::: DATA FOR THE TASK :::
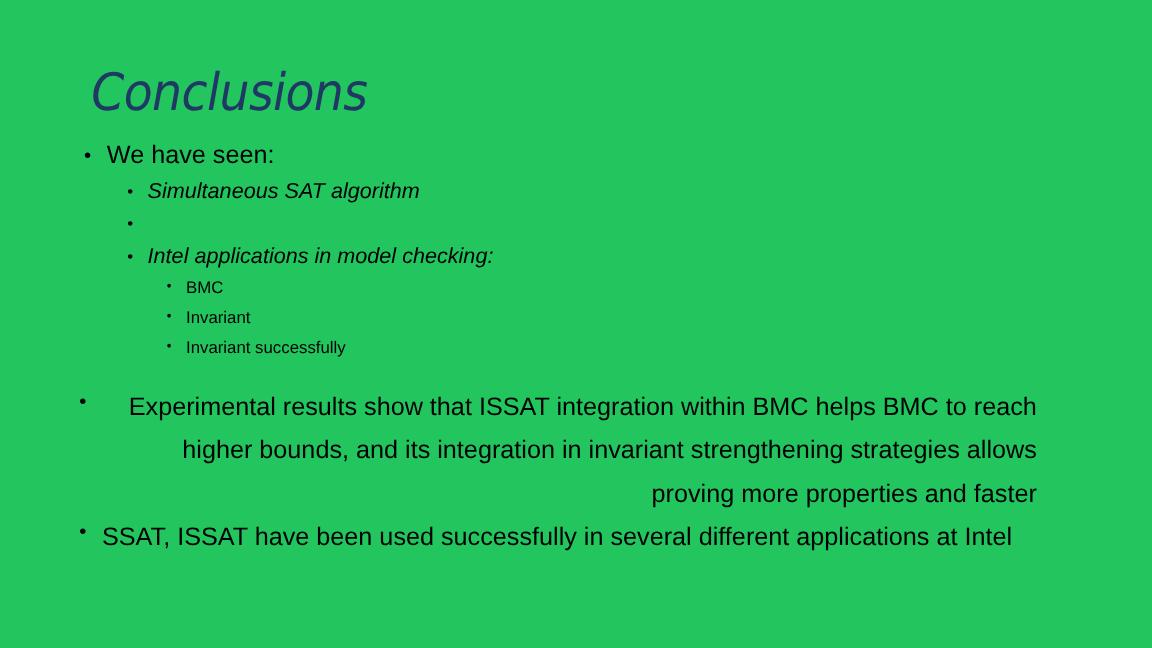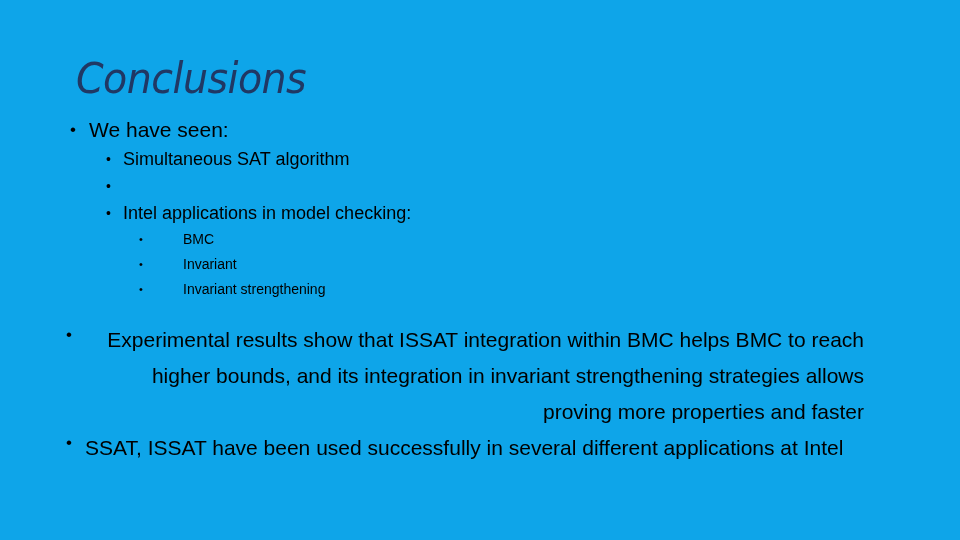"Conclusions" #slide { background: #0ea5e9 -> #22c55e }
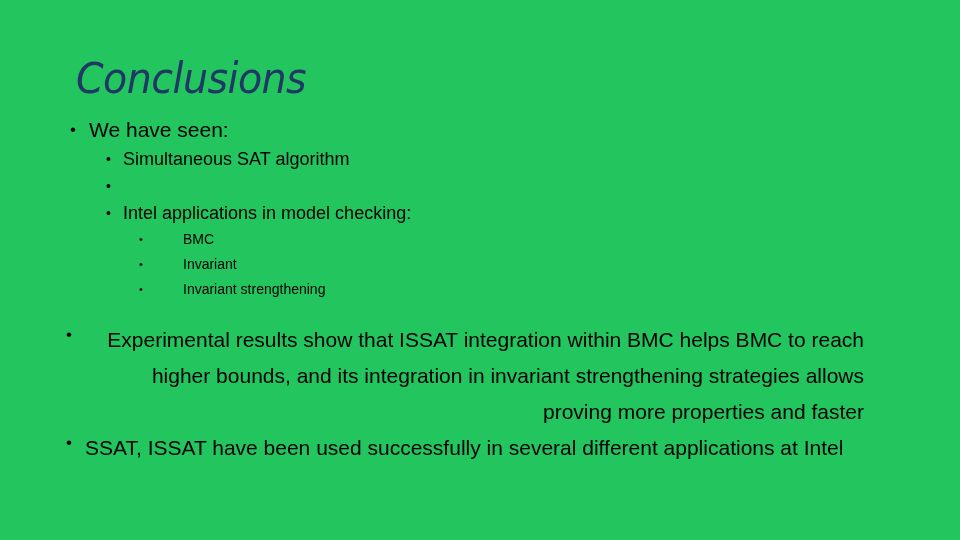"Simultaneous SAT algorithm" .lvl2 .bullet-text { font-style: none -> italic }
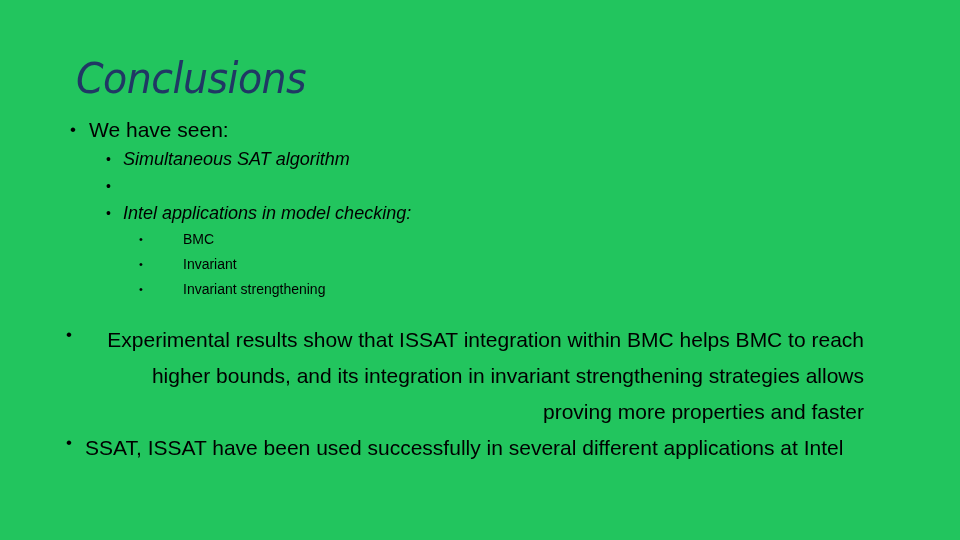"BMC" .lvl3 .bullet-text { margin-left: 28px -> none }
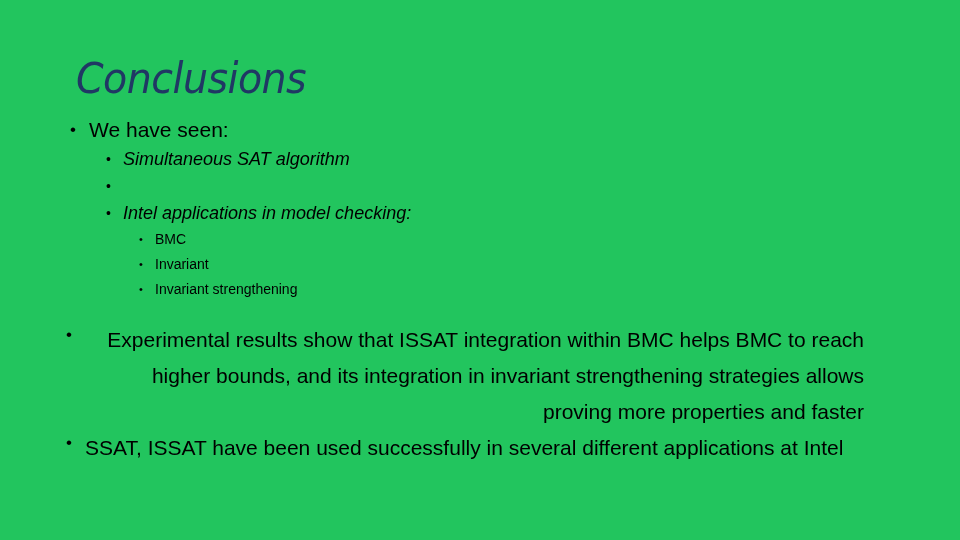"Invariant strengthening" span.bullet-text { text: strengthening -> successfully }
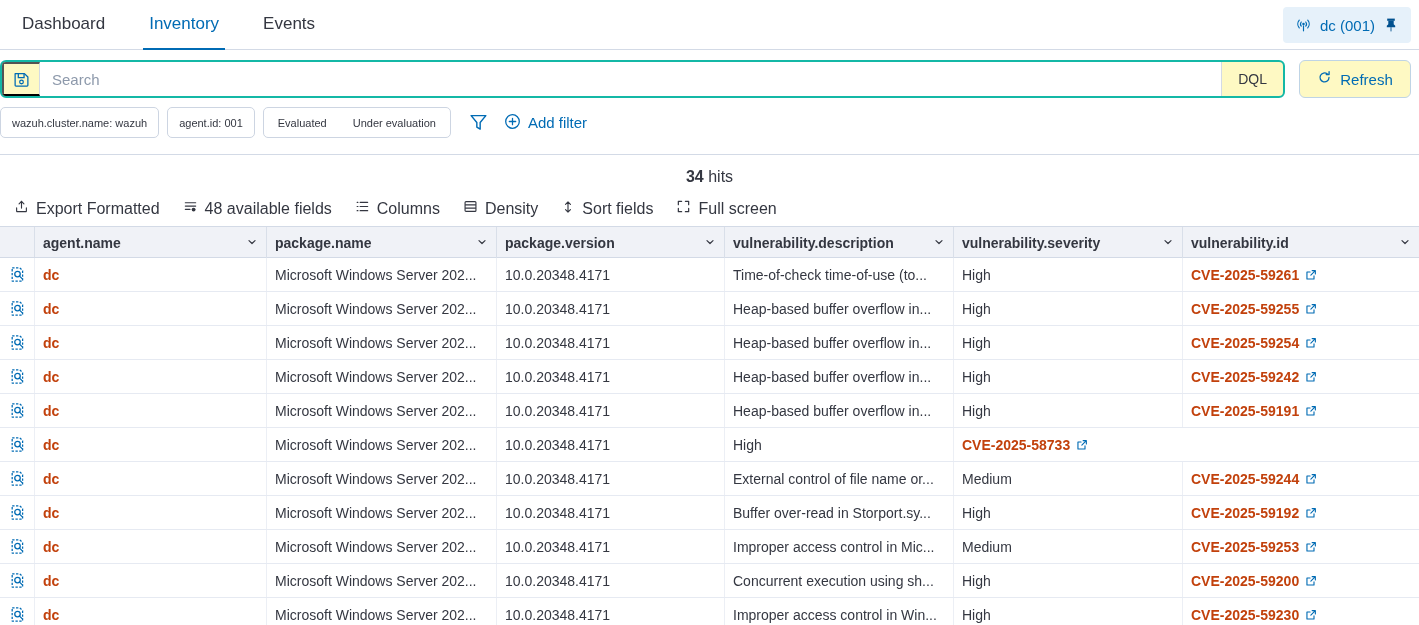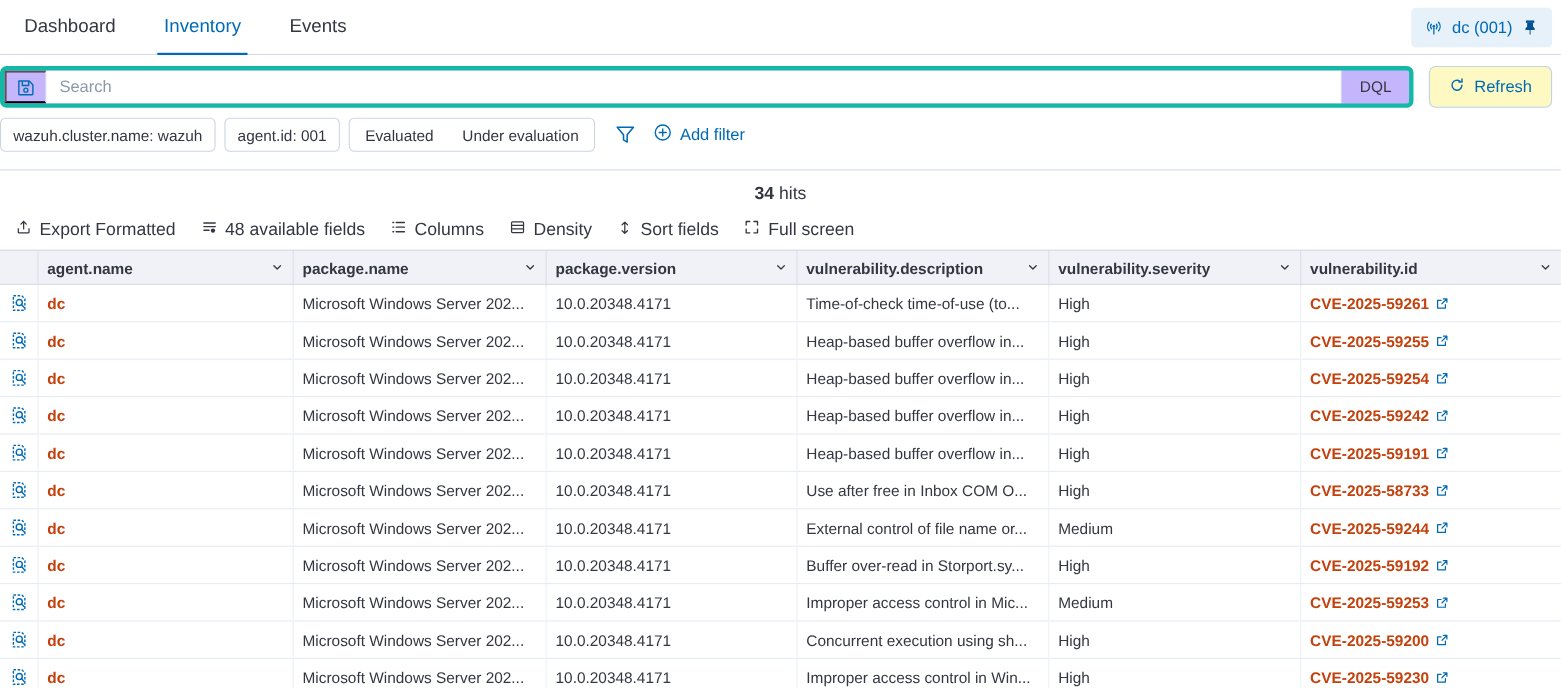"Search" .search-box { background: #c4b5fd -> #fef9c3; border: 4px solid #14b8a6 -> 2px solid #14b8a6 }
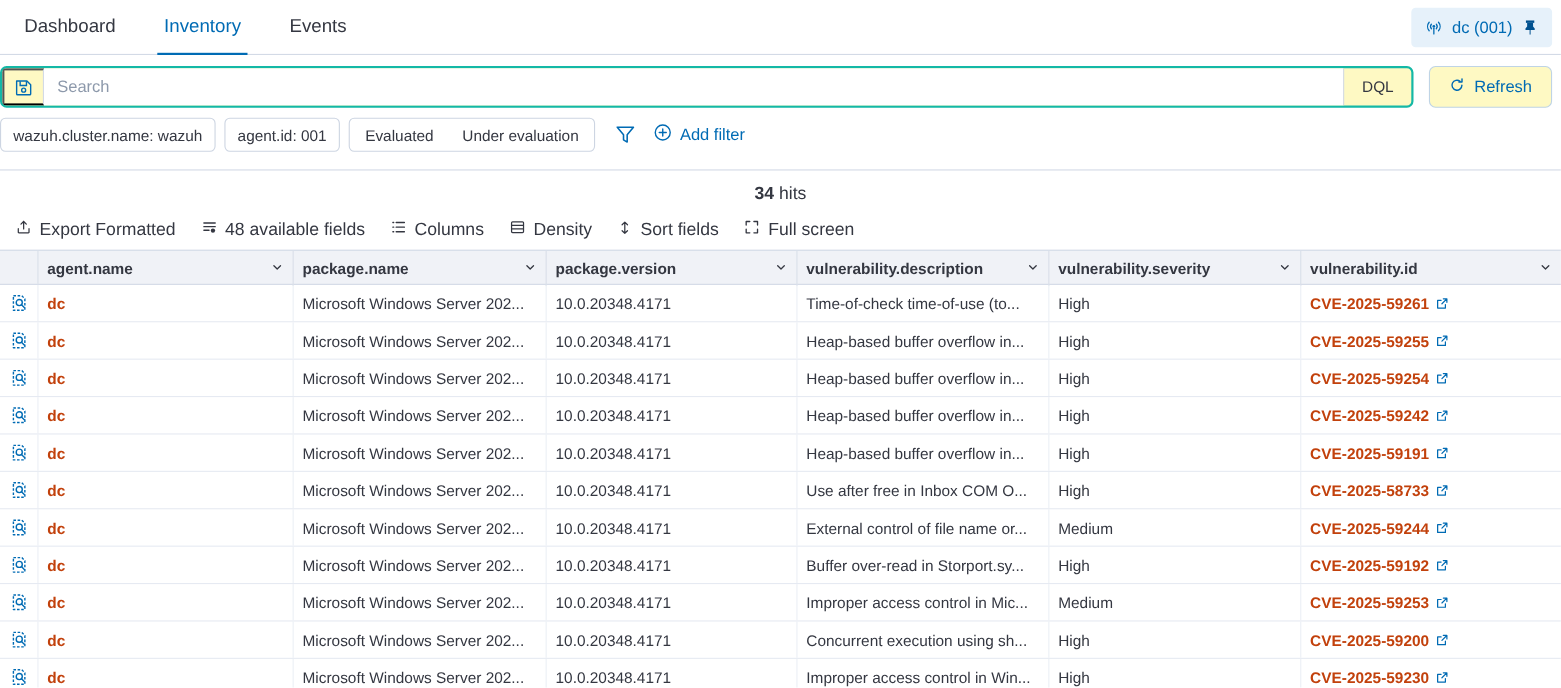"wazuh.cluster.name: wazuh" .pill { font-size: 14px -> 11px }
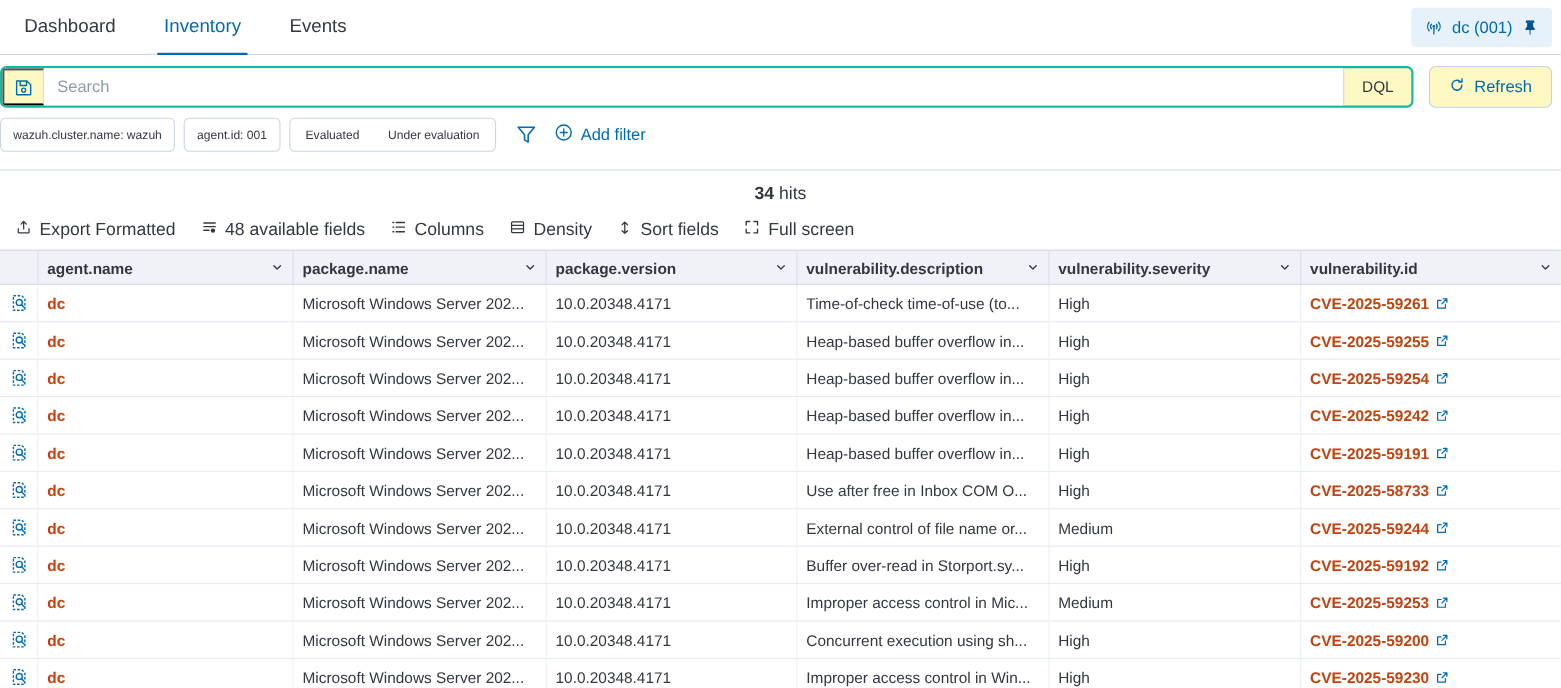"Use after free in Inbox" div.td { html: <div>Use after free in Inbox COM O...</div> -> none }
:::
**EXERCISE**
Here the requirement is to restate exactly the line holding "text: strengthening ->" and every later line through the end of the material, omitting pictures.

**ANSWER**
"Invariant strengthening" span.bullet-text { text: strengthening -> successfully }
"Search" .search-box { background: #c4b5fd -> #fef9c3; border: 4px solid #14b8a6 -> 2px solid #14b8a6 }
"wazuh.cluster.name: wazuh" .pill { font-size: 14px -> 11px }
"Use after free in Inbox" div.td { html: <div>Use after free in Inbox COM O...</div> -> none }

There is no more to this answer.